=== Aim of the task ===
There is a line containing "payment method: Apple Pay -> Mastercard" in the records below. Repeat it and every line after it, exactly, through the final line, but no pictures.

Before-and-after change data
+++++

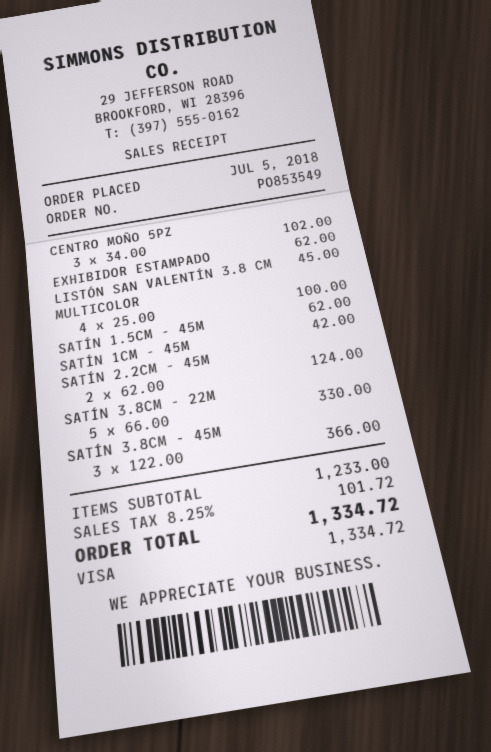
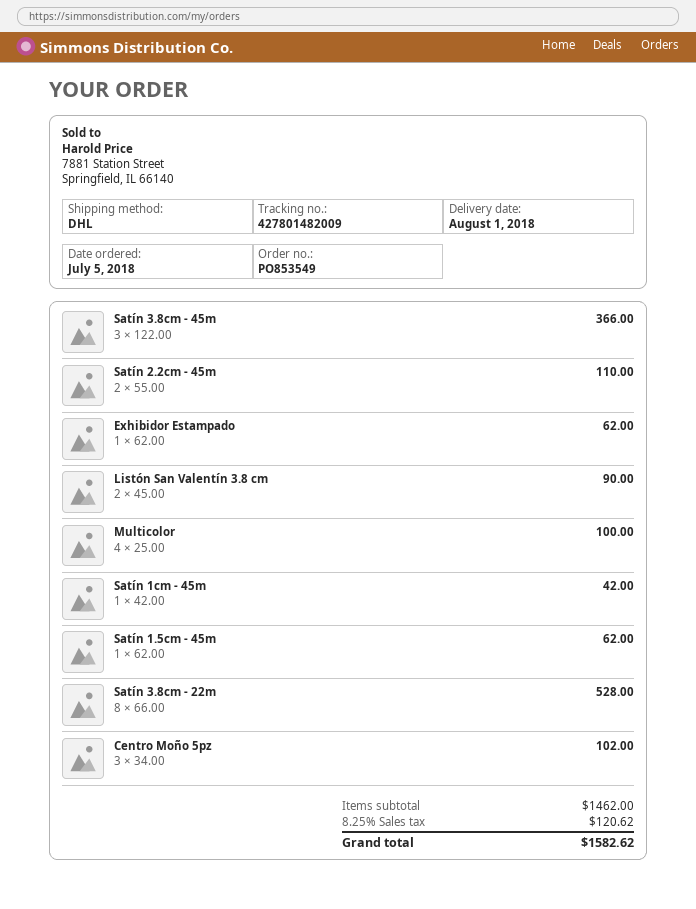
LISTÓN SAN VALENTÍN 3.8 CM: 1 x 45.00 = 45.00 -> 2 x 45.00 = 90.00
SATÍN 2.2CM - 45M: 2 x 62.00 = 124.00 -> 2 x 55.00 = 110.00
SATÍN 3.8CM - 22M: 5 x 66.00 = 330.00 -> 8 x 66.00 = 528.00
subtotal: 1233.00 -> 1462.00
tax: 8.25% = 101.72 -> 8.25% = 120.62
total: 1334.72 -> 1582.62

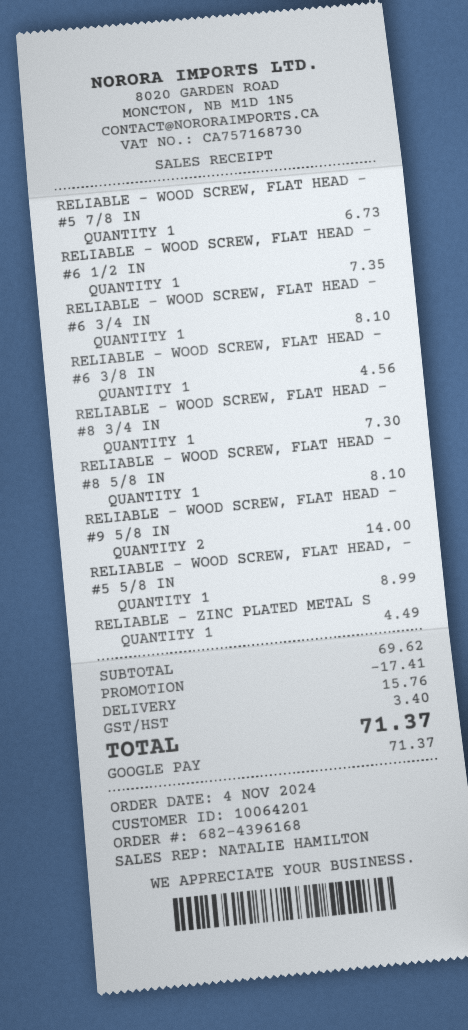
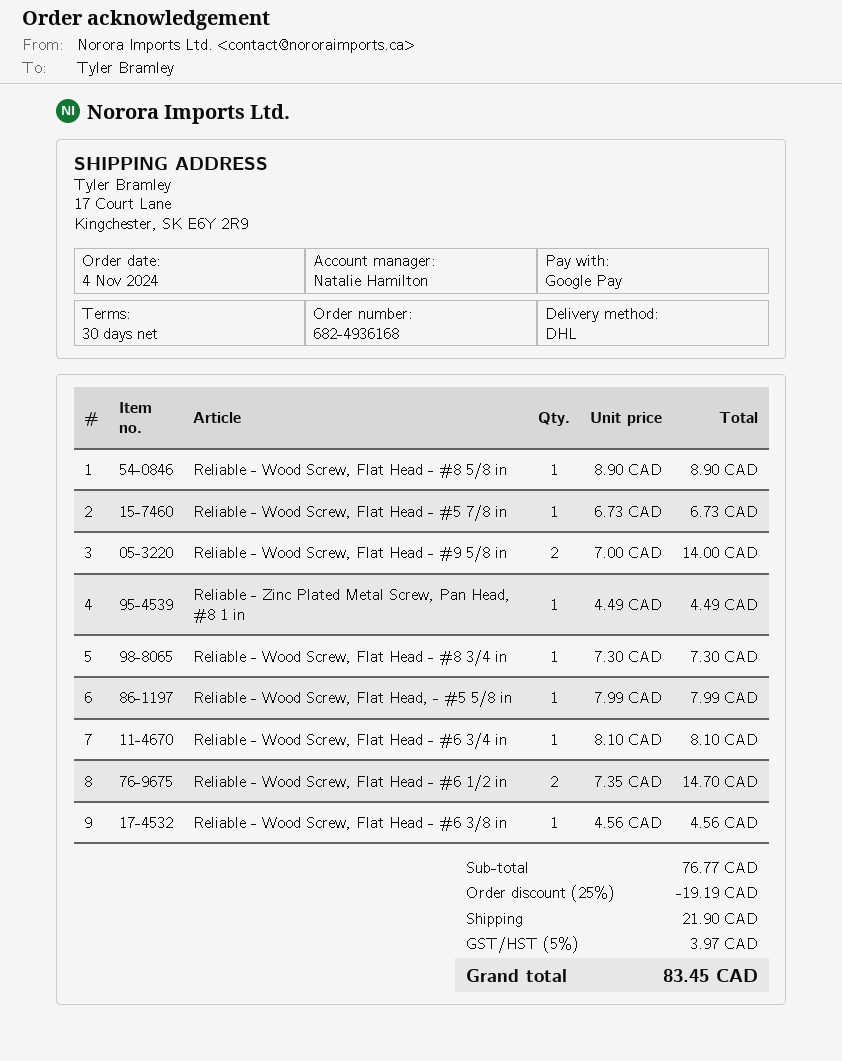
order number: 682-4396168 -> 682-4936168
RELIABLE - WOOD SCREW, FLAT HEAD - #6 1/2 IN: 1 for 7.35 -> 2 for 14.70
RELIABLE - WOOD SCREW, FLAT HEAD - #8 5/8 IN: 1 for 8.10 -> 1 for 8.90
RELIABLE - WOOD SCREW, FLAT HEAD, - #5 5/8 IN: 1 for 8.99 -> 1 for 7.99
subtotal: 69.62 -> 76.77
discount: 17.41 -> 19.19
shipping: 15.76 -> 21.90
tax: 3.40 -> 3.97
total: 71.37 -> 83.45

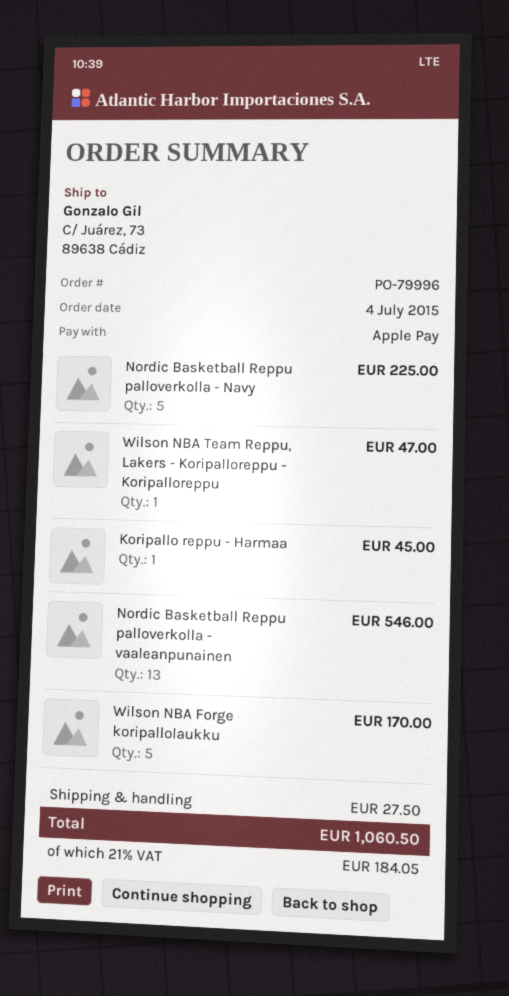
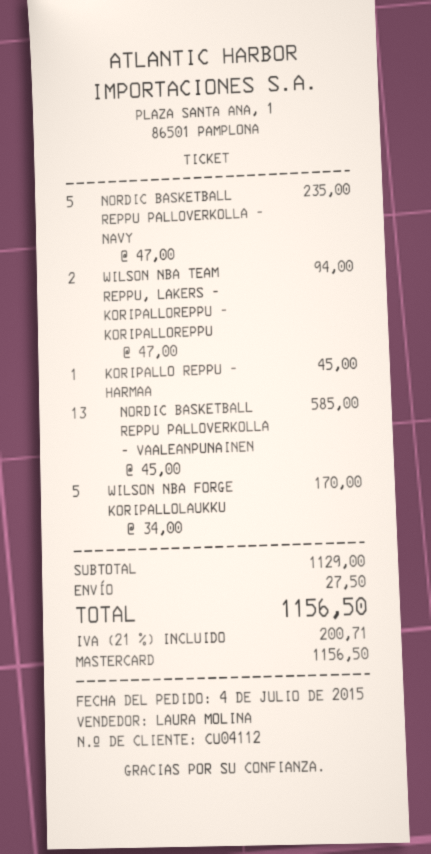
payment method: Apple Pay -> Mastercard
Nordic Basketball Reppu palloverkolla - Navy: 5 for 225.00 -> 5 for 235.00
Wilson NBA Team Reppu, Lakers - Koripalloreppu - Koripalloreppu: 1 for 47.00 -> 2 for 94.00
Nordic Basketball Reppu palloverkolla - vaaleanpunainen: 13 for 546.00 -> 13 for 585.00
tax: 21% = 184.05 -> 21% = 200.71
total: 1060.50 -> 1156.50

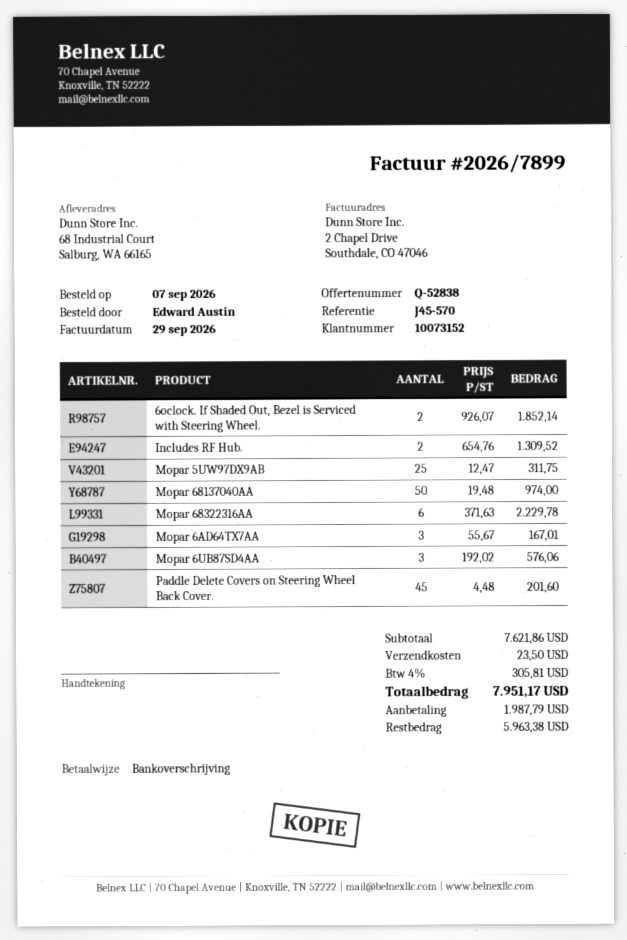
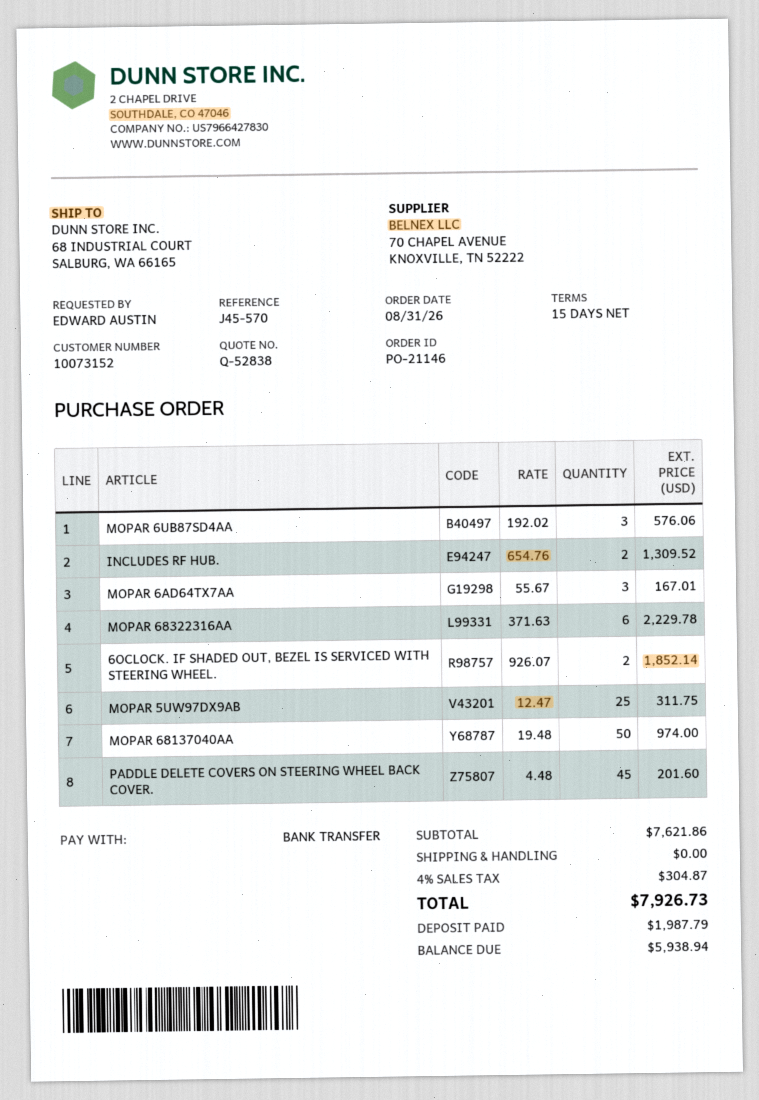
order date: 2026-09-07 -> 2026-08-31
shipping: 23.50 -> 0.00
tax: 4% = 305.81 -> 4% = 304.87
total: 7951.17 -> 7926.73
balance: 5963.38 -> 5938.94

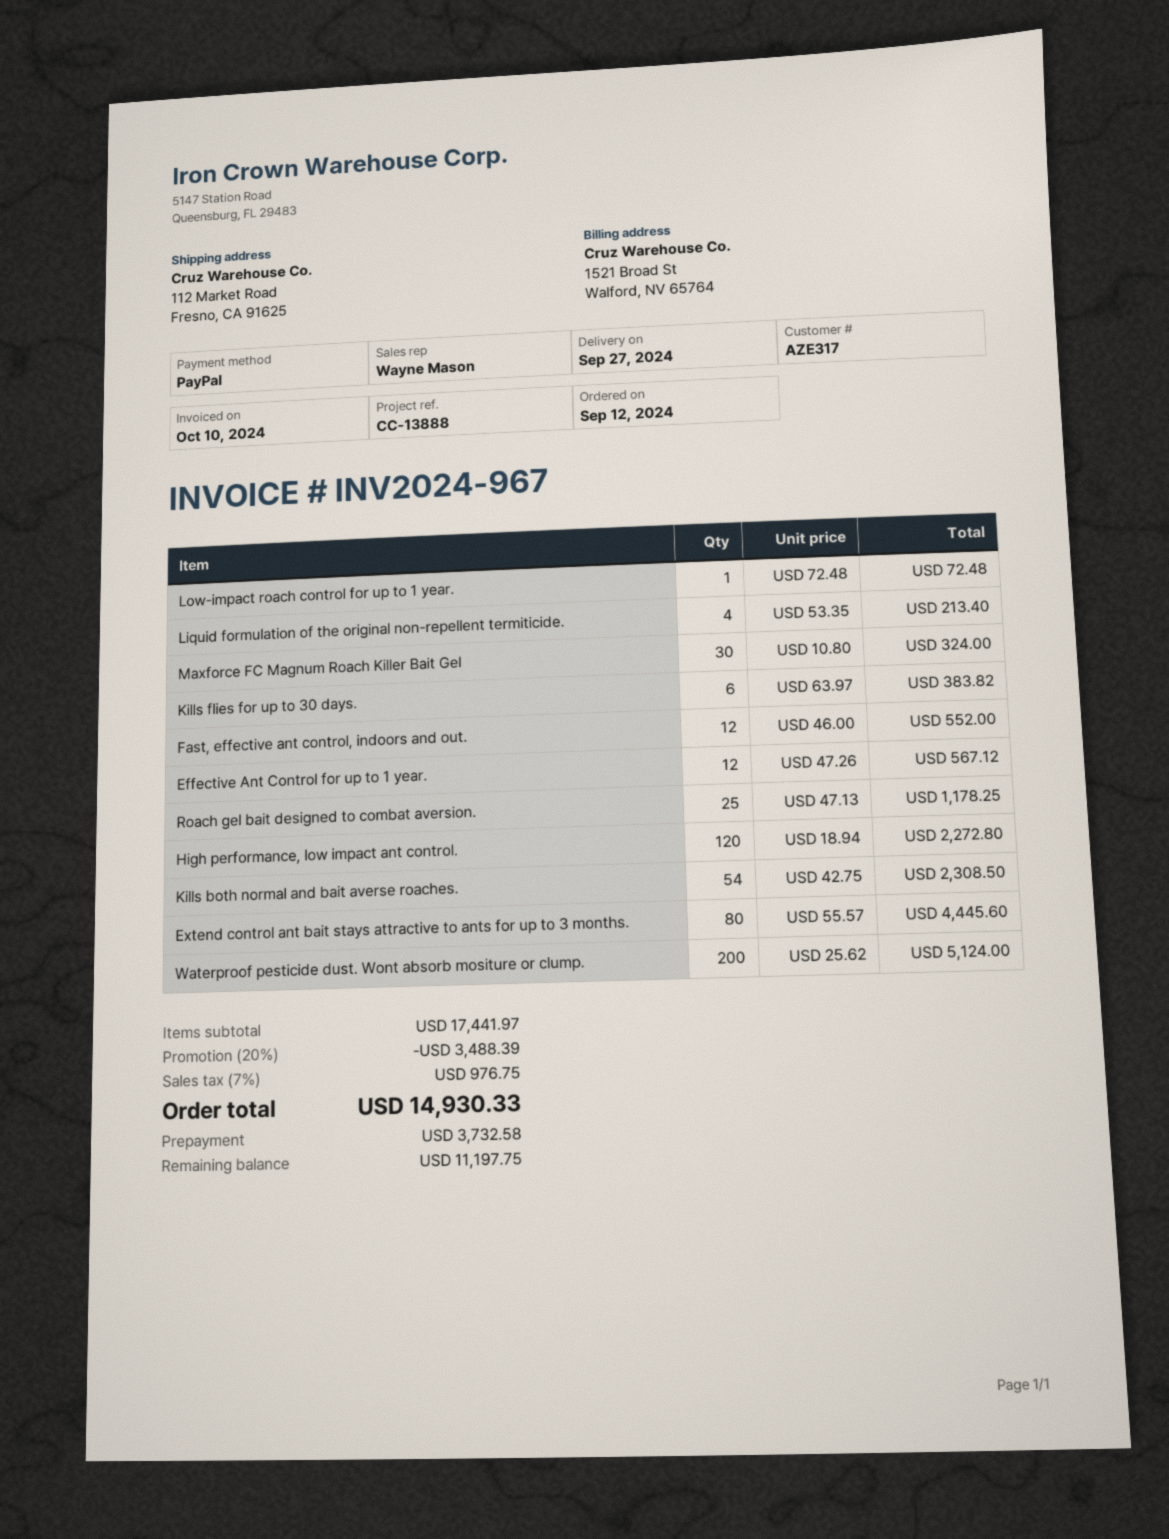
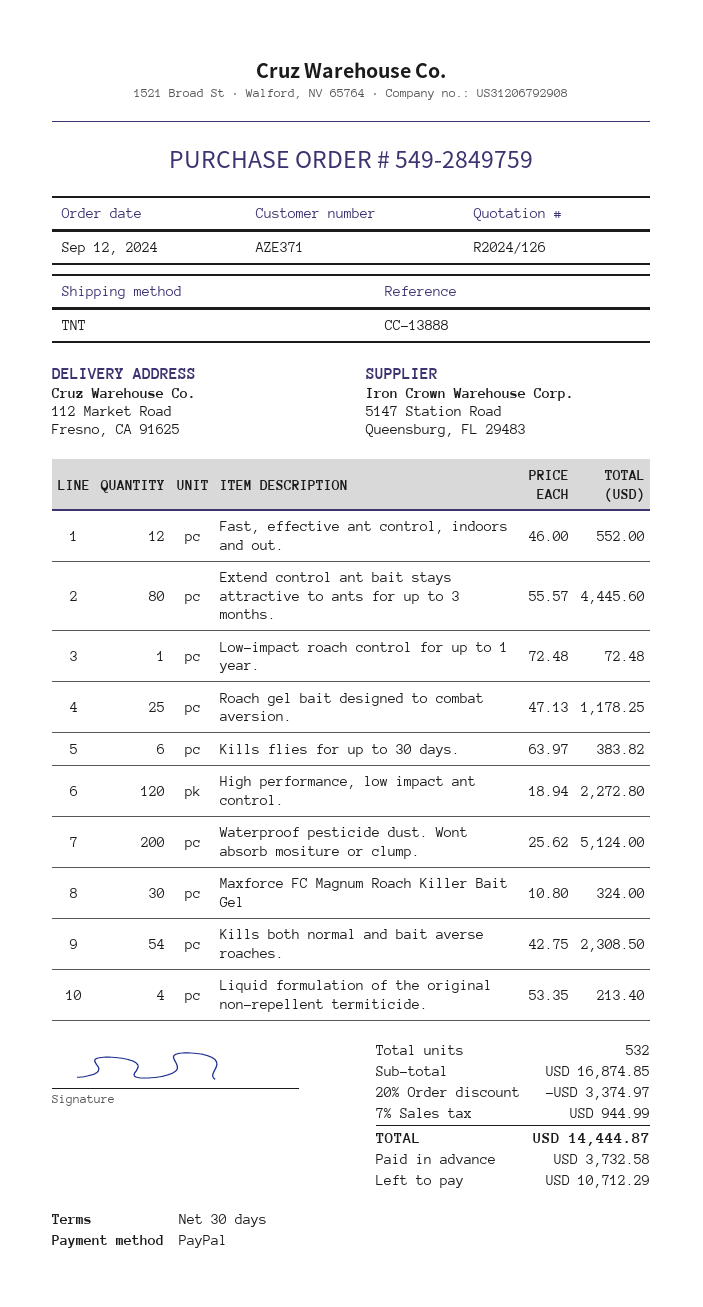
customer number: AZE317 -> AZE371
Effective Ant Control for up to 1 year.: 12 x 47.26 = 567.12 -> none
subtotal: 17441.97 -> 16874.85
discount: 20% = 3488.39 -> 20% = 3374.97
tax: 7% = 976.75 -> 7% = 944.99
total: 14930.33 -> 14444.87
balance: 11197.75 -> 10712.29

+++++

=== Reply ===
payment method: Apple Pay -> Mastercard
Nordic Basketball Reppu palloverkolla - Navy: 5 for 225.00 -> 5 for 235.00
Wilson NBA Team Reppu, Lakers - Koripalloreppu - Koripalloreppu: 1 for 47.00 -> 2 for 94.00
Nordic Basketball Reppu palloverkolla - vaaleanpunainen: 13 for 546.00 -> 13 for 585.00
tax: 21% = 184.05 -> 21% = 200.71
total: 1060.50 -> 1156.50

order date: 2026-09-07 -> 2026-08-31
shipping: 23.50 -> 0.00
tax: 4% = 305.81 -> 4% = 304.87
total: 7951.17 -> 7926.73
balance: 5963.38 -> 5938.94

customer number: AZE317 -> AZE371
Effective Ant Control for up to 1 year.: 12 x 47.26 = 567.12 -> none
subtotal: 17441.97 -> 16874.85
discount: 20% = 3488.39 -> 20% = 3374.97
tax: 7% = 976.75 -> 7% = 944.99
total: 14930.33 -> 14444.87
balance: 11197.75 -> 10712.29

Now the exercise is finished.